- Born: 13 February 2004 (age 22) Bielsko-Biała
- Citizenship: Polish
- Occupation: pianist

= Mateusz Dubiel =

Polish pianist (born 2004)

Mateusz Dubiel (born 13 February 2004) is a pianist.

== Biography ==
As a child, he sang and played gorals' folk music on the harmonica and accordion with his grandfather. At the age of five or six, he began attending music school in Buczkowice. He began professional music education in the second grade of elementary school. From the fifth grade, he played in a big band in Bielsko-Biała.

In the years 2019–2023 he was a scholarship holder of the National Children's Fund. He was a scholarship holder of the Teresa Sahakian Foundation at the Royal Castle in Warsaw, a scholarship holder of the Minister of Culture, National Heritage and Sport (2020, 2022), and a laureate of the "Young Poland" scholarship program in 2021.

In 2021, he won 6th place at the 12th International Competition for Young Pianists “Arthur Rubinstein in Memoriam” in Bydgoszcz and received the Ikar Award of the Mayor of Bielsko-Biała in the field of culture and art.
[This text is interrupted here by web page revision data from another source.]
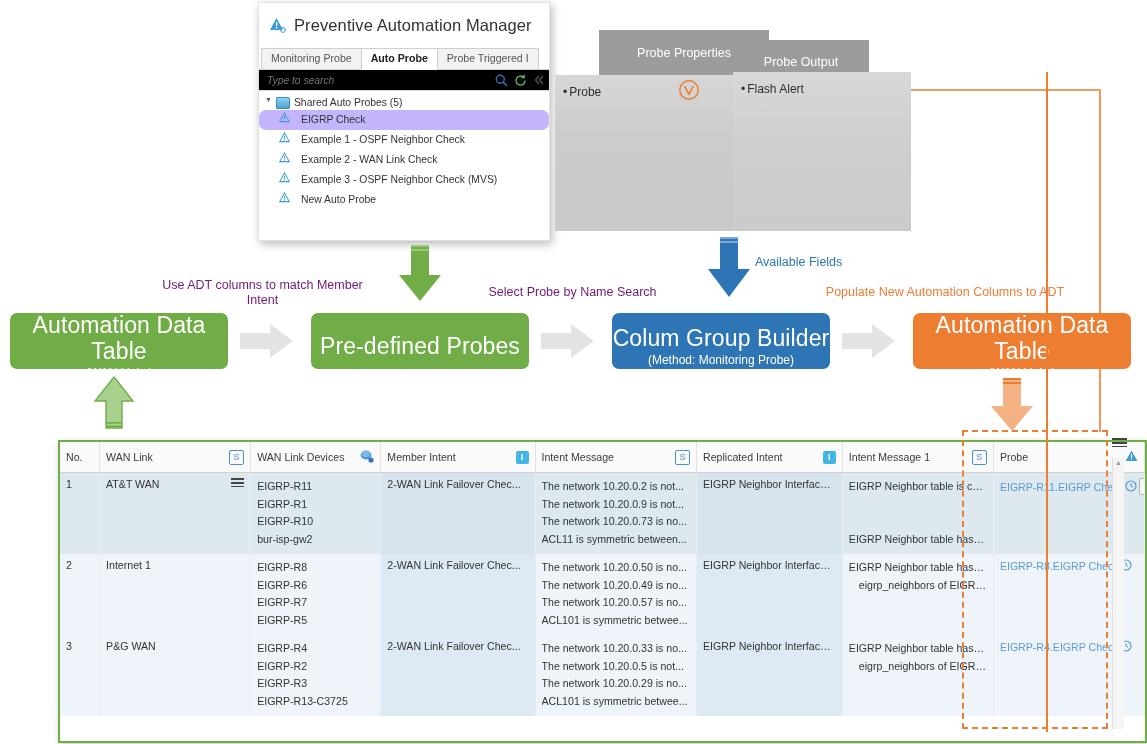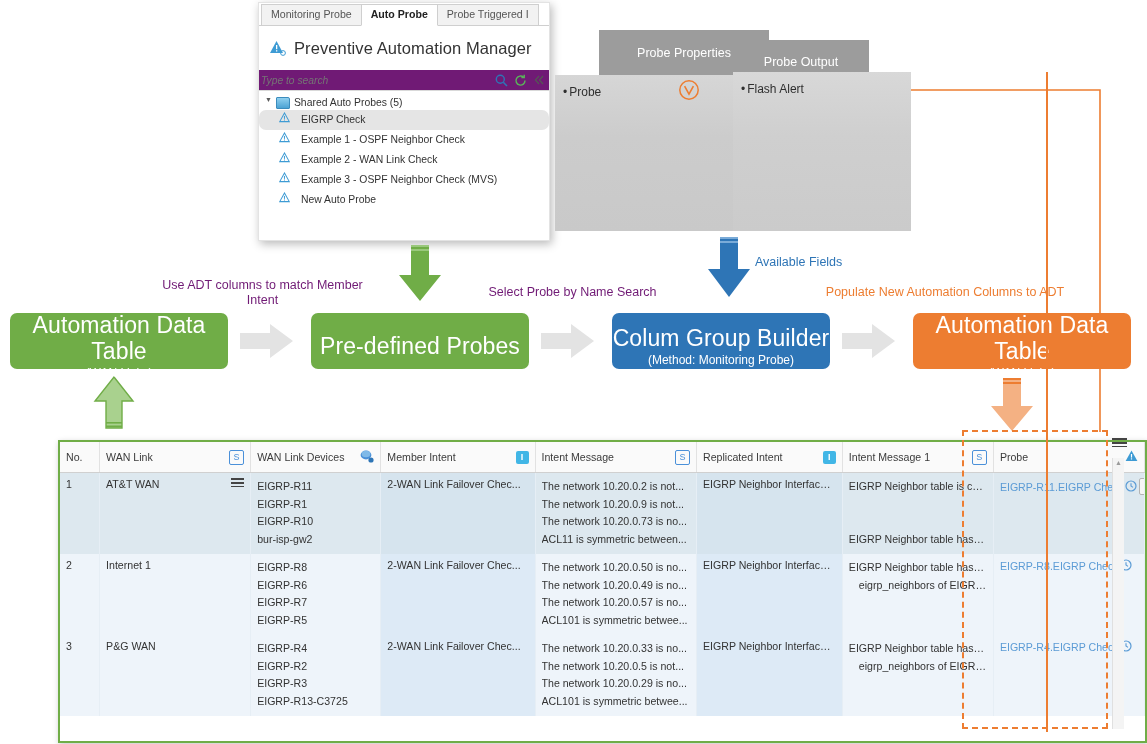--- a/index.html
+++ b/index.html
@@ -30,35 +30,35 @@
   #pam-tabs{display:flex;height:22px;border-bottom:1px solid #cfcfcf;padding-left:2px;align-items:flex-end;}
   .pam-tab{
     font-size:10.6px;color:#555;padding:3px 9px 4px 9px;
     border:1px solid #cfcfcf;border-bottom:none;background:#f2f2f2;
     margin-right:-1px;white-space:nowrap;line-height:13px;
   }
   .pam-tab.active{background:#fff;color:#222;position:relative;z-index:3;border-bottom:1px solid #fff;margin-bottom:-1px;font-weight:bold;}
 
   #pam-searchbar{
     height:20px;display:flex;align-items:center;
-    border-bottom:1px solid #d9d9d9;padding:0 4px 0 0;background:#701a75;
+    border-bottom:1px solid #d9d9d9;padding:0 4px 0 6px;background:#000000;
   }
   #pam-search-input{
     flex:1;border:none;outline:none;font-size:10.3px;font-style:italic;color:#9b9b9b;
     font-family:"Liberation Sans", sans-serif;background:transparent;
   }
   .sb-icon{margin-left:6px;cursor:pointer;display:flex;align-items:center;}
 
   #pam-tree{padding:5px 0 0 0;font-size:10.4px;}
   .tree-root{display:flex;align-items:flex-start;gap:4px;padding:1px 0 1px 6px;color:#333;}
   .caret{font-size:7px;color:#5b5b5b;transform:translateY(-1px);}
   .folder{width:12px;height:10px;background:linear-gradient(#8fd0ef,#4ba3d4);border-radius:1px 2px 1px 1px;display:inline-block;
           border:1px solid #3b8cbd;}
   .tree-item{display:flex;align-items:center;gap:5px;padding:2px 0 2px 20px;color:#333;}
-  .tree-item.selected{background:#e5e5e5;border-radius:7px;}
+  .tree-item.selected{background:#c4b5fd;border-radius:7px;}
   .tree-item .lbl{line-height:12px;}
 
   
   .panel-head{
     color:#fff;font-size:12.5px;display:flex;align-items:center;justify-content:center;
     background:#9c9c9c;
   }
   .panel-body{
     background:linear-gradient(to bottom,#d6d6d6,#cccccc 40%,#c9c9c9);
     font-size:12px;color:#2f2f2f;padding:10px 0 0 8px;
@@ -173,37 +173,37 @@
   .sc-arrow{font-size:7px;color:#9a9a9a;text-align:center;line-height:10px;}
 </style>
 </head>
 <body>
 
 <svg class="abs" id="orange-connector" viewBox="0 0 420 370">
   <polyline points="10,18 410,18 410,360" fill="none" stroke="#ed7d31" stroke-width="1.6"></polyline>
 </svg>
 
 <div class="abs" id="pam-dialog">
-
-  <div id="pam-tabs">
-    <div class="pam-tab">Monitoring Probe</div>
-    <div class="pam-tab active">Auto Probe</div>
-    <div class="pam-tab">Probe Triggered I</div>
-  </div>
 
   <div id="pam-titlebar">
     <span class="warn-glyph">
       <svg width="17" height="16" viewBox="0 0 17 16">
         <path d="M7.5 1 L14 13 L1 13 Z" fill="#3e9bd4"></path>
         <rect x="7" y="5" width="1.3" height="4.2" fill="#fff"></rect>
         <rect x="7" y="10.2" width="1.3" height="1.3" fill="#fff"></rect>
         <circle cx="14" cy="13" r="2.4" fill="none" stroke="#3e9bd4" stroke-width="1"></circle>
       </svg>
     </span>
     <span id="pam-title">Preventive Automation Manager</span>
+  </div>
+
+  <div id="pam-tabs">
+    <div class="pam-tab">Monitoring Probe</div>
+    <div class="pam-tab active">Auto Probe</div>
+    <div class="pam-tab">Probe Triggered I</div>
   </div>
 
   <div id="pam-searchbar">
     <input id="pam-search-input" placeholder="Type to search" style="">
     <span class="sb-icon">
       <svg width="13" height="13" viewBox="0 0 13 13">
           <circle cx="5.3" cy="5.3" r="4" fill="none" stroke="#2e75b6" stroke-width="1.4"></circle>
           <line x1="8.3" y1="8.3" x2="12" y2="12" stroke="#2e75b6" stroke-width="1.6"></line>
         </svg>
     </span>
He won 1st place and four additional prizes at the 27th International Fryderyk Chopin Piano Competition for Children and Youth in Szafarnia.
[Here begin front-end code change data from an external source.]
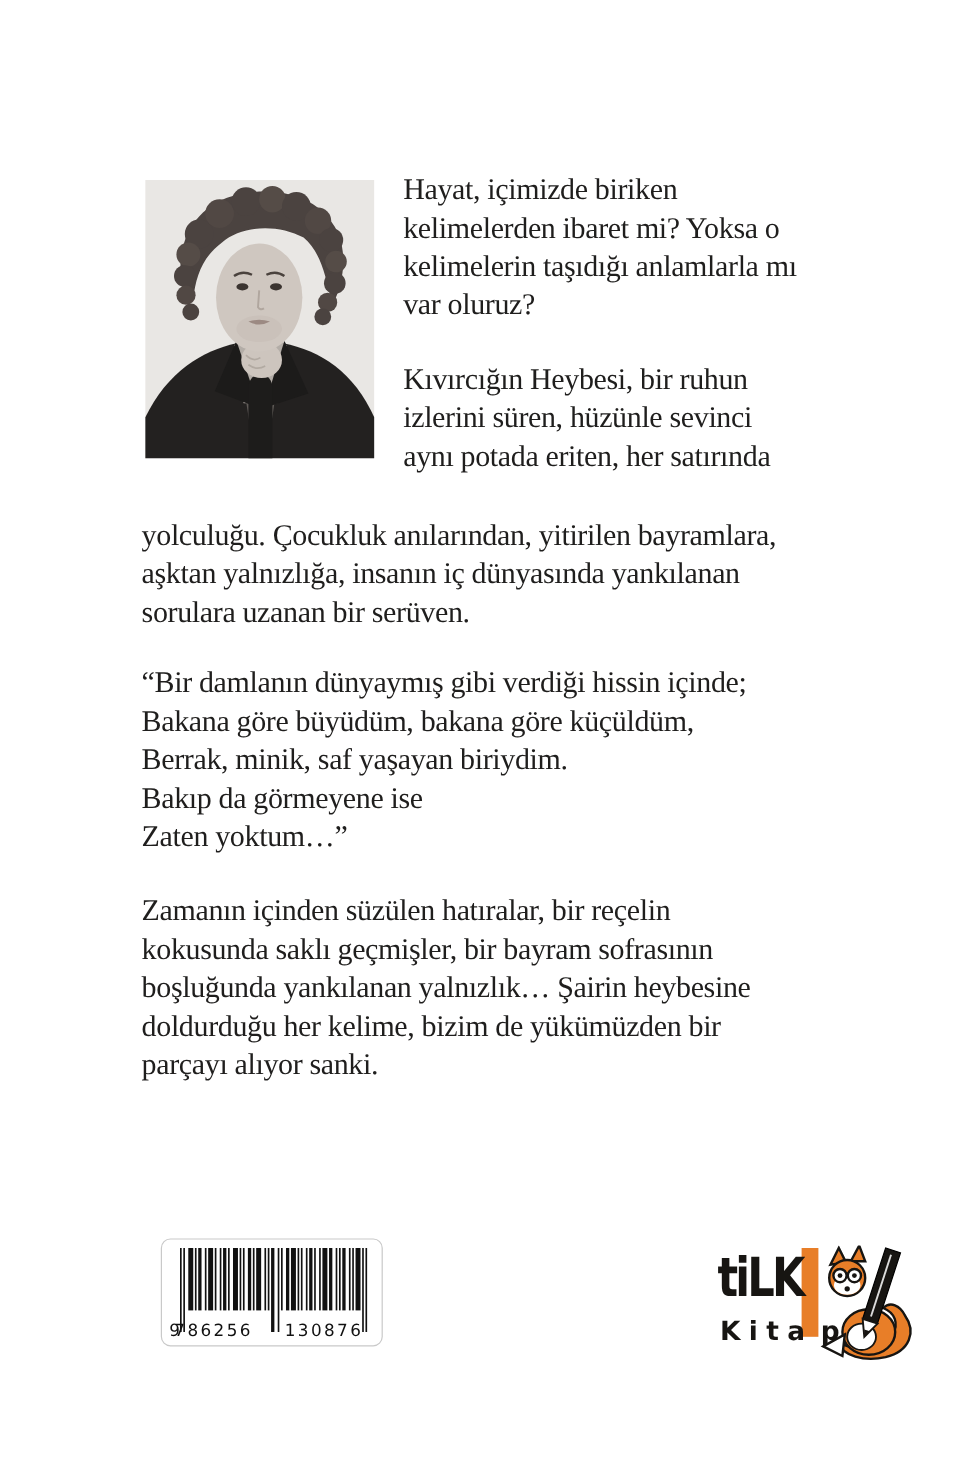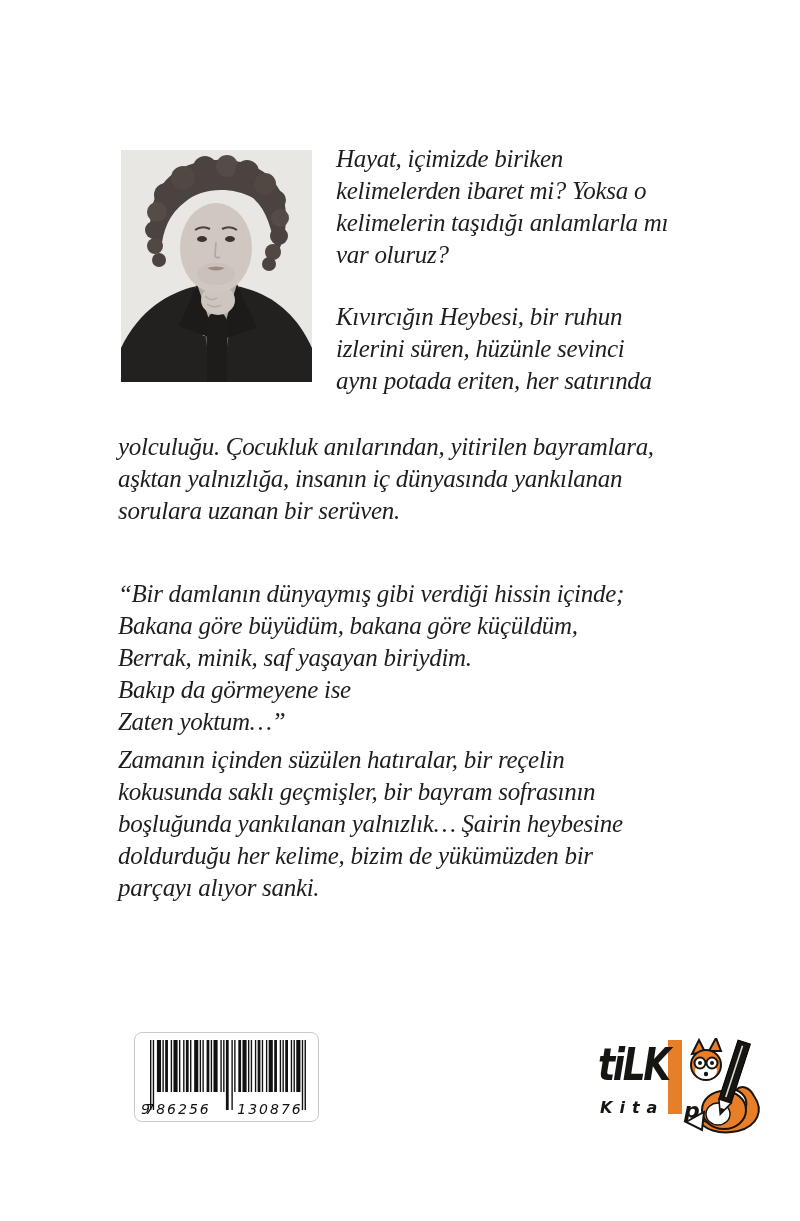--- a/index.html
+++ b/index.html
@@ -3,21 +3,20 @@
 <meta charset="utf-8">
 <style>
   html,body{margin:0;padding:0;background:#fff;}
   .page{
     position:relative;
     width:800px;height:1221px;
     background:#ffffff;
     font-family:"Liberation Serif", serif;
     color:#1f1e1d;
     overflow:hidden;
-    font-style:italic;
   }
   .tblock{position:absolute;font-size:25px;line-height:32px;letter-spacing:-0.3px;white-space:nowrap;}
   .tblock .line{height:32px;}
   .photo-wrap{position:absolute;left:121px;top:150px;width:191px;height:232px;}
   .photo-wrap svg{display:block;}
 
   
   .barcode-box{
     position:absolute;left:134px;top:1032px;width:183px;height:88px;
     background:#ffffff;border:1px solid #c9c9c9;border-radius:8px;
@@ -34,21 +33,21 @@
   
   .logo{position:absolute;left:598px;top:1038px;width:170px;height:100px;font-family:"DejaVu Sans", sans-serif;}
   .logo .orange-bar{position:absolute;left:70px;top:2px;width:14px;height:74px;background:#e87e28;z-index:0;}
   .logo .brand{
     position:absolute;left:0;top:4px;z-index:1;
     font-weight:bold;font-size:45px;letter-spacing:-3px;color:#171512;
     transform:scaleX(0.80);transform-origin:left top;line-height:1;
   }
   .logo .sub-left{
     position:absolute;left:2px;top:62px;z-index:1;
-    font-weight:bold;font-size:16px;letter-spacing:7px;color:#171512;line-height:1;
+    font-weight:bold;font-size:22px;letter-spacing:7px;color:#171512;line-height:1;
   }
   .logo .sub-right{
     position:absolute;left:86px;top:62px;z-index:2;
     font-weight:bold;font-size:22px;color:#171512;line-height:1;
   }
   .logo .fox{position:absolute;left:76px;top:0;z-index:2;}
 </style>
 </head>
 <body>
 
@@ -115,21 +114,21 @@
     <div class="line">izlerini süren, hüzünle sevinci</div>
     <div class="line">aynı potada eriten, her satırında</div>
   </div>
 
   <div class="tblock" style="left:118px;top:431px;">
     <div class="line">yolculuğu. Çocukluk anılarından, yitirilen bayramlara,</div>
     <div class="line">aşktan yalnızlığa, insanın iç dünyasında yankılanan</div>
     <div class="line">sorulara uzanan bir serüven.</div>
   </div>
 
-  <div class="tblock" style="left:118px;top:554px;margin-top:24px;">
+  <div class="tblock" style="left:118px;top:554px;">
     <div class="line">“Bir damlanın dünyaymış gibi verdiği hissin içinde;</div>
     <div class="line">Bakana göre büyüdüm, bakana göre küçüldüm,</div>
     <div class="line">Berrak, minik, saf yaşayan biriydim.</div>
     <div class="line">Bakıp da görmeyene ise</div>
     <div class="line">Zaten yoktum…”</div>
   </div>
 
   <div class="tblock" style="left:118px;top:744px;">
     <div class="line">Zamanın içinden süzülen hatıralar, bir reçelin</div>
     <div class="line">kokusunda saklı geçmişler, bir bayram sofrasının</div>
He participated in courses led by Lidia Grychtołówna, Andrzej Jasiński, Piotr Paleczny, Arie Vardi, Angela Hewitt, Katarzyna Popowa-Zydroń, and Joanna Ławrynowicz-Just. In 2023, he graduated from the Stanisław Moniuszko State Music School Complex in Bielsko-Biała, in the piano class of Anna Skarbowska. He then began his studies at the Krzysztof Penderecki Academy of Music in Kraków, in the piano class of Mirosław Herbowski.

In 2022, he received the First Prize at the 51st National Fryderyk Chopin Competition in Warsaw. In 2022 he took first place at the Chopin Interpretations of the Young Piano Festival in Konin-Żychlin. In 2023 he received second place at the 3rd International Piano Competition "Jeune Chopin" in Lugano, Switzerland and second place at the Baltic International Piano Competition in Gdańsk. He took third place in the International Sviatoslav Richter Competition in Seoul. He received first place and a special prize for his performance of a sonata at the 52nd International Piano Competition "Virtuosi Per Musica di Pianoforte" in the Czech Republic.

He has given concerts at the Royal Castle in Warsaw, the Festsaal des Amtshauses Hietzing in Vienna, the Fryderyk Chopin Birthplace in Żelazowa Wola, the Krzysztof Penderecki European Centre for Music in Lusławice, the Vigyázó Sandor Music Centre in Budapest, the Pomeranian Philharmonic, and the Kraków Philharmonic. In 2023, he gave concerts in Tokyo at the "Chopin in Omotesando" festival, and in Hamamatsu, Osaka, and Kobe (Japan). In the same year, he gave recitals in the United States, Paris, Vilnius, Hamburg, Cologne, and Mallorca.

In February 2025, he received the First Prize in the 53rd National Fryderyk Chopin Piano Competition. In October 2025, he performed in the 19th International Fryderyk Chopin Piano Competition in Warsaw. After his performance there, Magdalena Lisak called him "a real diamond".